WORK TASK
Scan the lines below for the string "head" and copy every one that has it.
============================================================
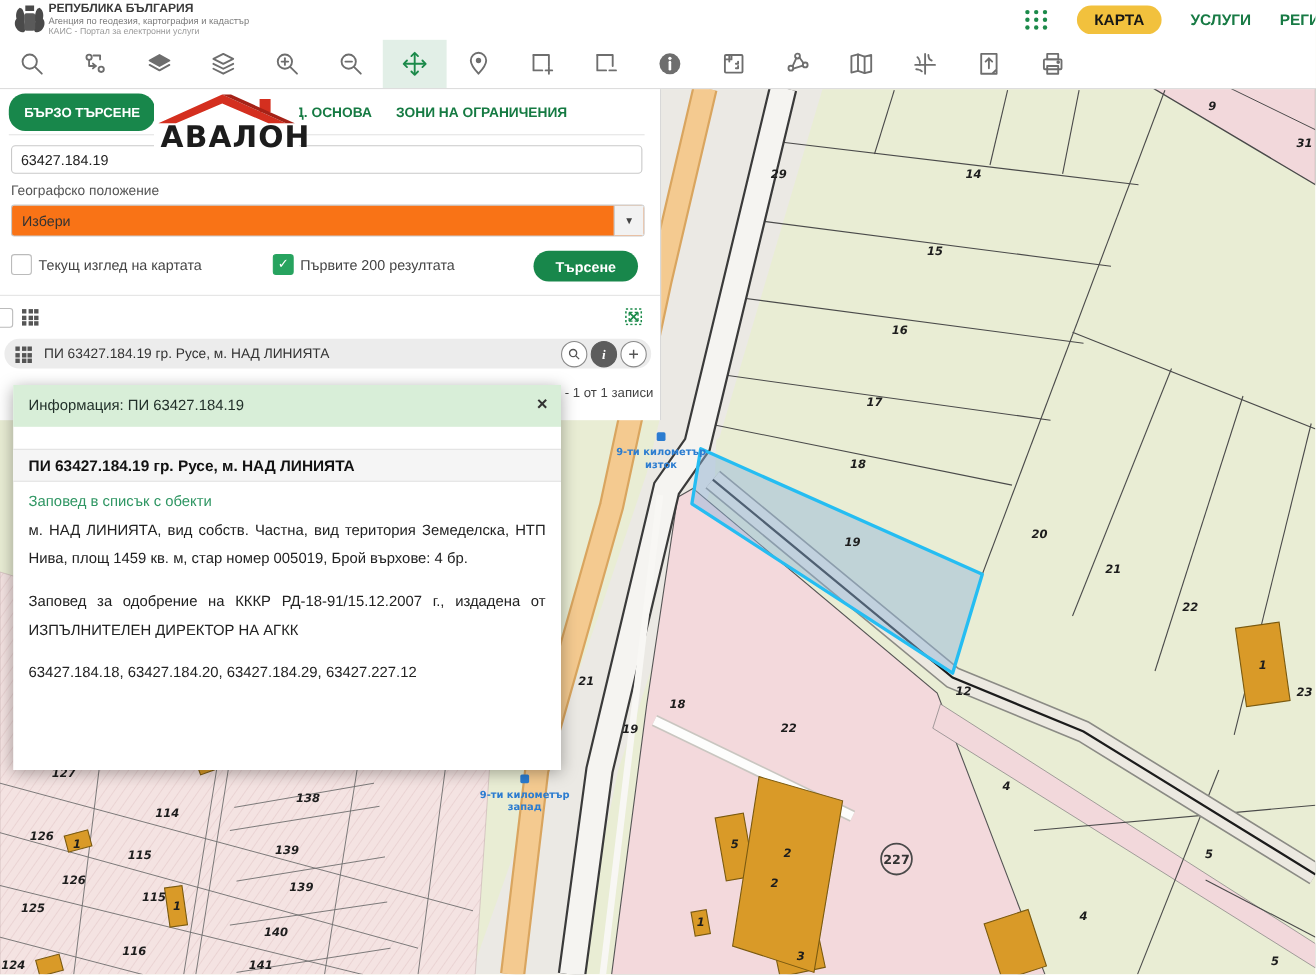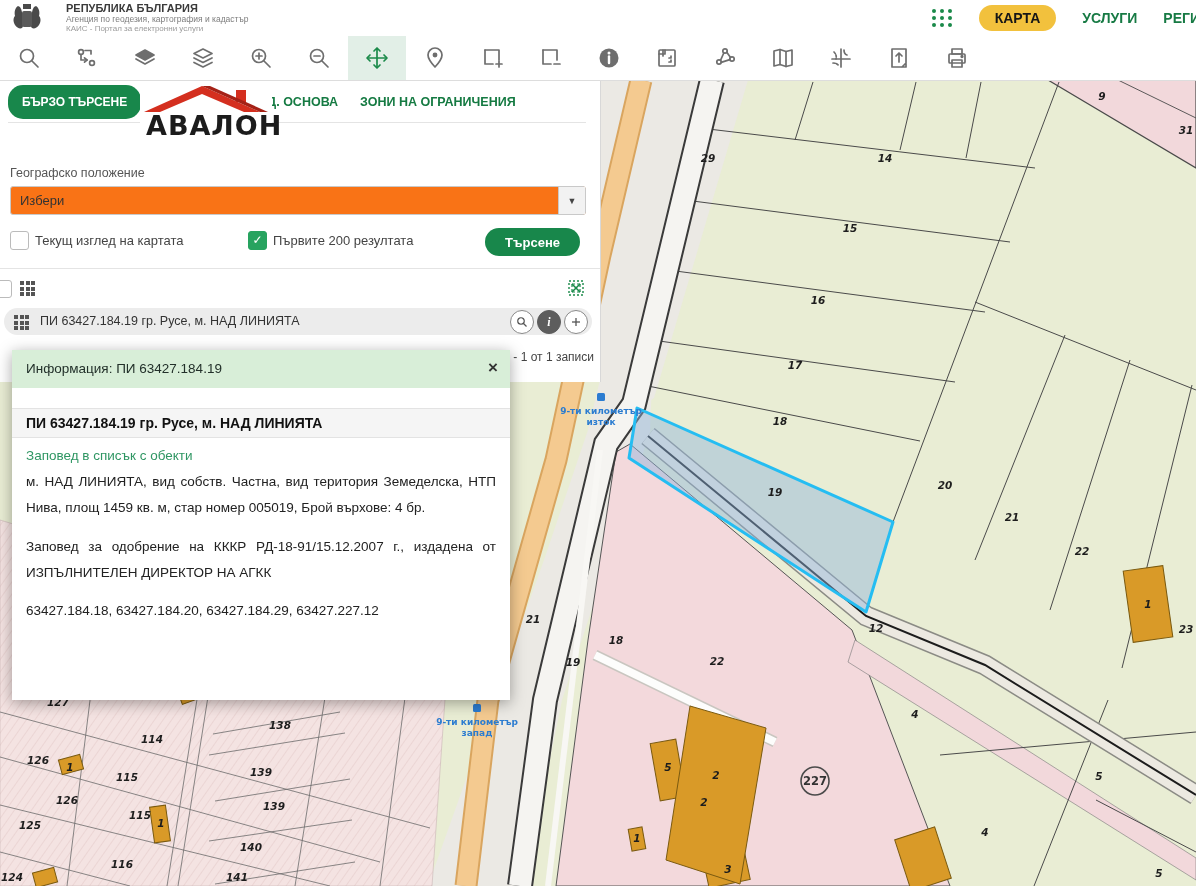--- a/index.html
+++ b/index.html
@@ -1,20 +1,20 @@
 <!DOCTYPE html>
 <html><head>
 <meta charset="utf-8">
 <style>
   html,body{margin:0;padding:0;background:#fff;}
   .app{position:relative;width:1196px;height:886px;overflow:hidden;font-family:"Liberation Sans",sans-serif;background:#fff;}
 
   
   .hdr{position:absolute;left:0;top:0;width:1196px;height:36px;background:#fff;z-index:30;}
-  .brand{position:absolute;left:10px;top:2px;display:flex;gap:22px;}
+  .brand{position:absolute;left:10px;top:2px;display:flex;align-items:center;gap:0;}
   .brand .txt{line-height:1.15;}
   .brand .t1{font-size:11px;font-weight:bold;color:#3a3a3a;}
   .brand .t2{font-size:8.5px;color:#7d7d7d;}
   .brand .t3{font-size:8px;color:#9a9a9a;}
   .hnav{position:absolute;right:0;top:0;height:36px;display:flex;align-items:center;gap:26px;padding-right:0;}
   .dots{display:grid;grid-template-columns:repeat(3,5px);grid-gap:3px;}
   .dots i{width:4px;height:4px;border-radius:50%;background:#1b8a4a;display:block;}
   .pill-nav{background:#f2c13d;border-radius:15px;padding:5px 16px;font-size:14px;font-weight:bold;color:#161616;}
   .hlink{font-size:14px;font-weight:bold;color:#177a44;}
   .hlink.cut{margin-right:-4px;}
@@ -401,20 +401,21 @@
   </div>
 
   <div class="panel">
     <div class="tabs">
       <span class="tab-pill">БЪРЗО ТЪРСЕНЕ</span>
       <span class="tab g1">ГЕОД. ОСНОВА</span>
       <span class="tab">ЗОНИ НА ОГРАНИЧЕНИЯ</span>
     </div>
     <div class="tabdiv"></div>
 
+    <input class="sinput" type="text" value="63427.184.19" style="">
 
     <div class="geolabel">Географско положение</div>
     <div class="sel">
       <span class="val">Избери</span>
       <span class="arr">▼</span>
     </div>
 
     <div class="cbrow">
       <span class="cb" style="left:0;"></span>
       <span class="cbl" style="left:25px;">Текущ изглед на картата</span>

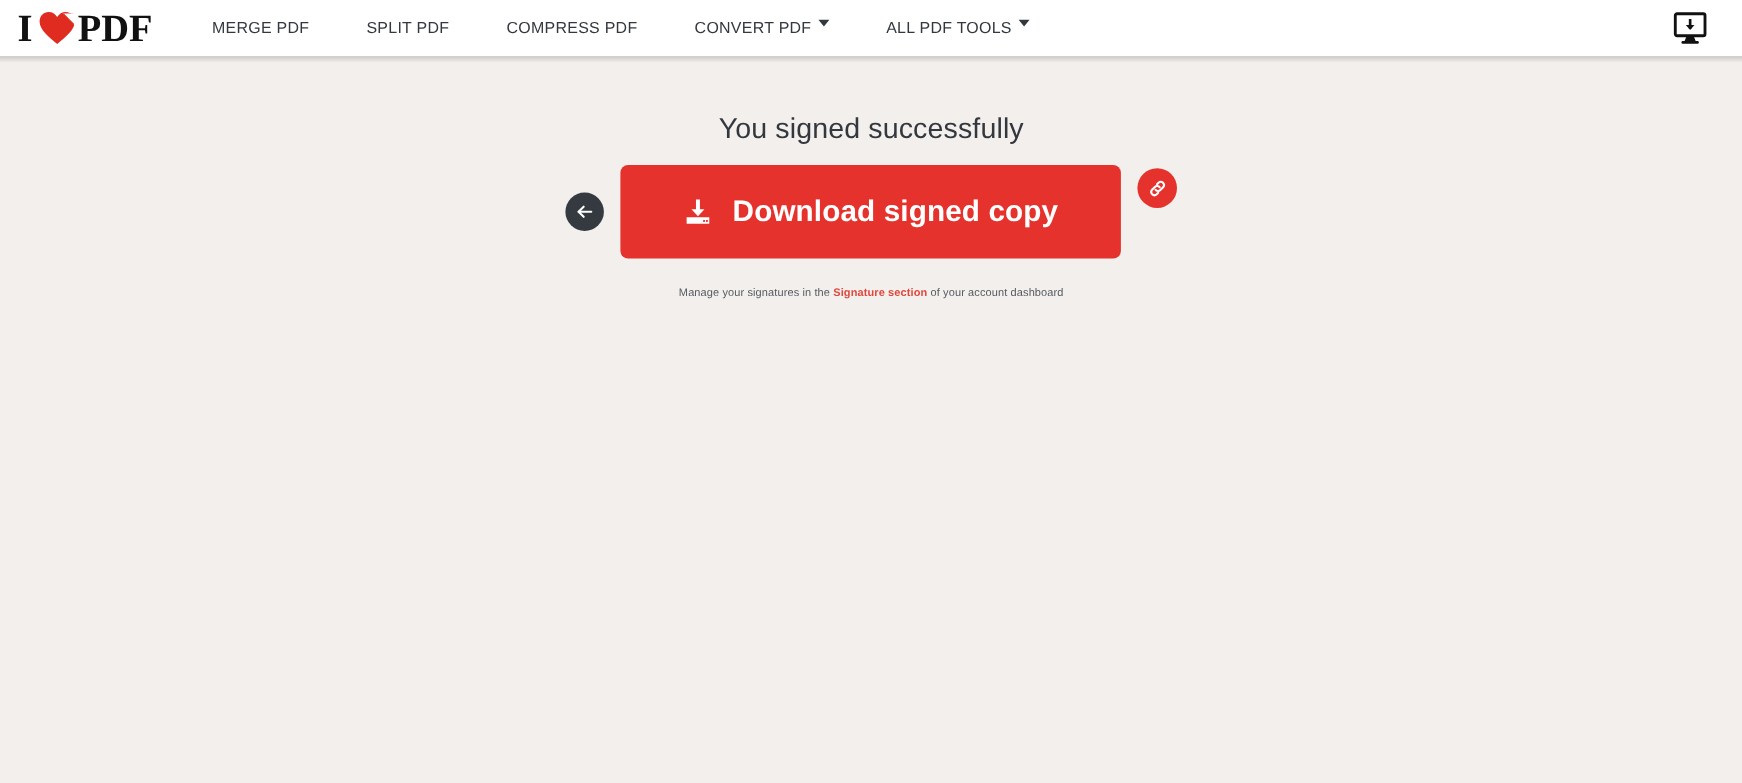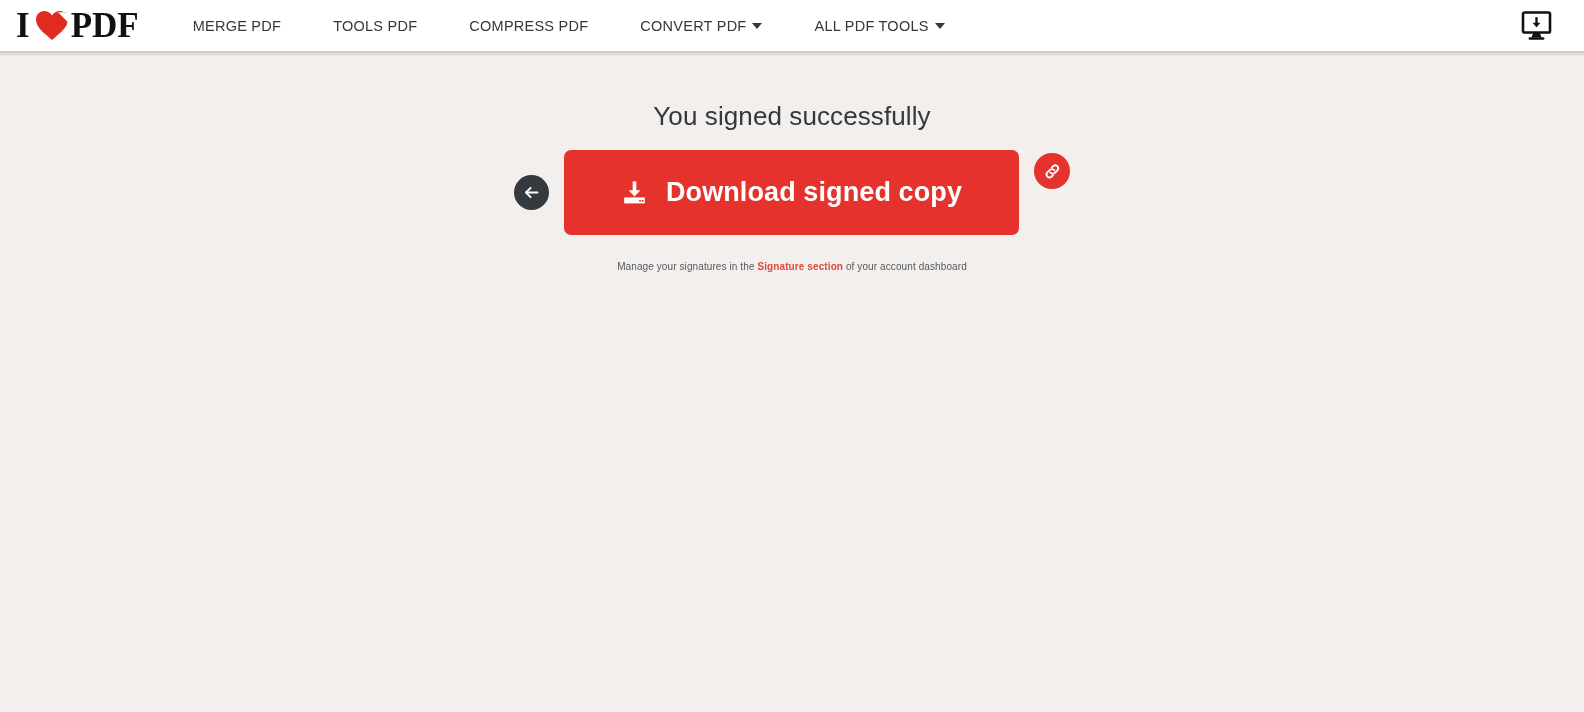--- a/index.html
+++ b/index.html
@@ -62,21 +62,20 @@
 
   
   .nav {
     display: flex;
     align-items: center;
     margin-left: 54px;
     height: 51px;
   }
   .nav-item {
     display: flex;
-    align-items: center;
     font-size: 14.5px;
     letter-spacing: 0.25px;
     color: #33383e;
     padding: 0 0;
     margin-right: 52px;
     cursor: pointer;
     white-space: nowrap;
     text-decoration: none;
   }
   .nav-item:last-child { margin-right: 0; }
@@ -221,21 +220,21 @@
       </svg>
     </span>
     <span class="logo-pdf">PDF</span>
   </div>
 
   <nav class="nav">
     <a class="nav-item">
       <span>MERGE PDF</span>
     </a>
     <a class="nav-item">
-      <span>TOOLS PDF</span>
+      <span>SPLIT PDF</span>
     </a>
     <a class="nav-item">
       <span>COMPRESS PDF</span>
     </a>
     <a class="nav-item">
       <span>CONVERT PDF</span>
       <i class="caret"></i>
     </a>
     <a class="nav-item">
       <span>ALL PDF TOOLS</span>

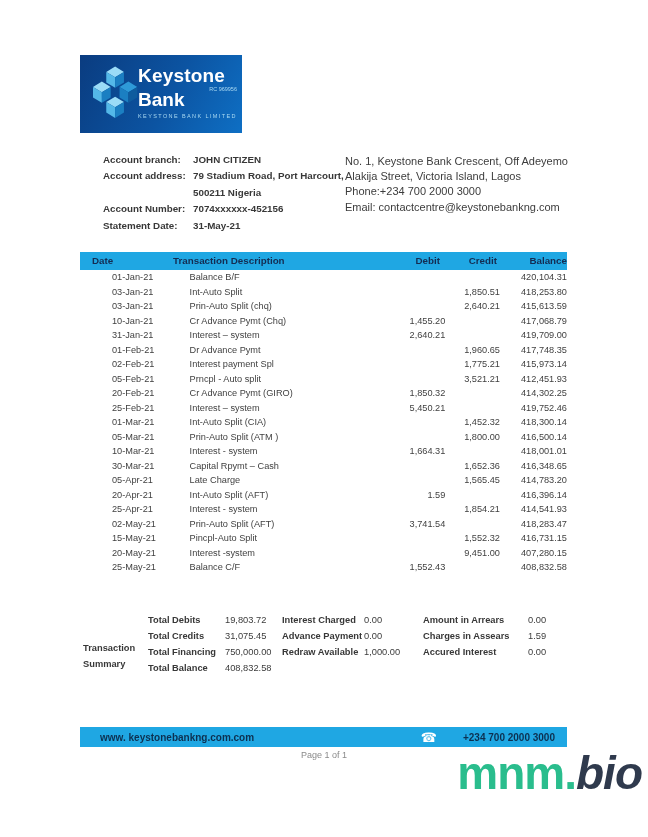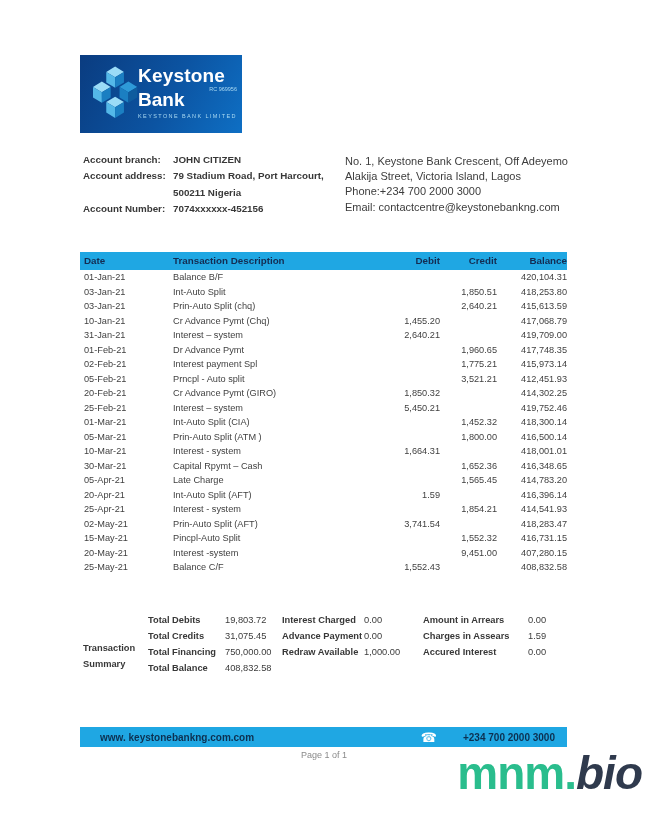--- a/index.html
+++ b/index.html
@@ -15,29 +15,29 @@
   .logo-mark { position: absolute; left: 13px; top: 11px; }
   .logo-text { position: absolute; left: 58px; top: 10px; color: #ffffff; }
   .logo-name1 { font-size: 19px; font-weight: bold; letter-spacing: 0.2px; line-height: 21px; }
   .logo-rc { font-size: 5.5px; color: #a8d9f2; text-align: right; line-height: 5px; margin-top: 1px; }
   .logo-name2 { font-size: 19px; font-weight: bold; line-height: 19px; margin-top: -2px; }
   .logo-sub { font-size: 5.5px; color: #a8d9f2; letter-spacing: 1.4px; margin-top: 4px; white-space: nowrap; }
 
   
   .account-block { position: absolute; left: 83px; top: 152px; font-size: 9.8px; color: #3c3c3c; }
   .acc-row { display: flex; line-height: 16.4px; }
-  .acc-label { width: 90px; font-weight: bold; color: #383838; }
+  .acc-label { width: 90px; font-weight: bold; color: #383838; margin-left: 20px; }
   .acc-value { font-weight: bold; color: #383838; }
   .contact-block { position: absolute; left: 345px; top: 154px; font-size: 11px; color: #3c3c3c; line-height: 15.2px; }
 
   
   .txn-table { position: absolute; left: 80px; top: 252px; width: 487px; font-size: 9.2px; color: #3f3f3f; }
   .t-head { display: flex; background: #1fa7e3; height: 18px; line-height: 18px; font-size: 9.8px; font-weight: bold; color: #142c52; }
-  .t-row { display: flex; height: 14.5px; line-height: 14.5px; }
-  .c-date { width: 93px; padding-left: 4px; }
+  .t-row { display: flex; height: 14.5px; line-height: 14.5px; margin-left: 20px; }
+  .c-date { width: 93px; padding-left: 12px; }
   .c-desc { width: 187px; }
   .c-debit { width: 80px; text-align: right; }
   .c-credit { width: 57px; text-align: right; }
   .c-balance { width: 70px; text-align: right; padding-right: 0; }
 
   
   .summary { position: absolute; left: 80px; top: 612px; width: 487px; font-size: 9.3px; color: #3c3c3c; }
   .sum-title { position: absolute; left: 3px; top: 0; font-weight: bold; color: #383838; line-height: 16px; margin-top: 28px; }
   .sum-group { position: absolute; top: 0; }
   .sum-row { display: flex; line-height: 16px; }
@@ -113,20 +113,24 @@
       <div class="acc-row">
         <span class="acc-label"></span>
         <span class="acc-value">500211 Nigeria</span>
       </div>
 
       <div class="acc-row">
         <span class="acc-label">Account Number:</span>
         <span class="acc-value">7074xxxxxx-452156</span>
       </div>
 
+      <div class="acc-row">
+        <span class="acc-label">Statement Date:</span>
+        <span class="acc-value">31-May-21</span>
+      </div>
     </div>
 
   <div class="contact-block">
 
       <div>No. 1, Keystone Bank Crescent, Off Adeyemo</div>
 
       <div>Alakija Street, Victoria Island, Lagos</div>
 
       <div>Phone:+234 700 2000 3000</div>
============================================================
ANSWER TO THIS PROBLEM
 <html><head>
   .t-head { display: flex; background: #1fa7e3; height: 18px; line-height: 18px; font-size: 9.8px; font-weight: bold; color: #142c52; }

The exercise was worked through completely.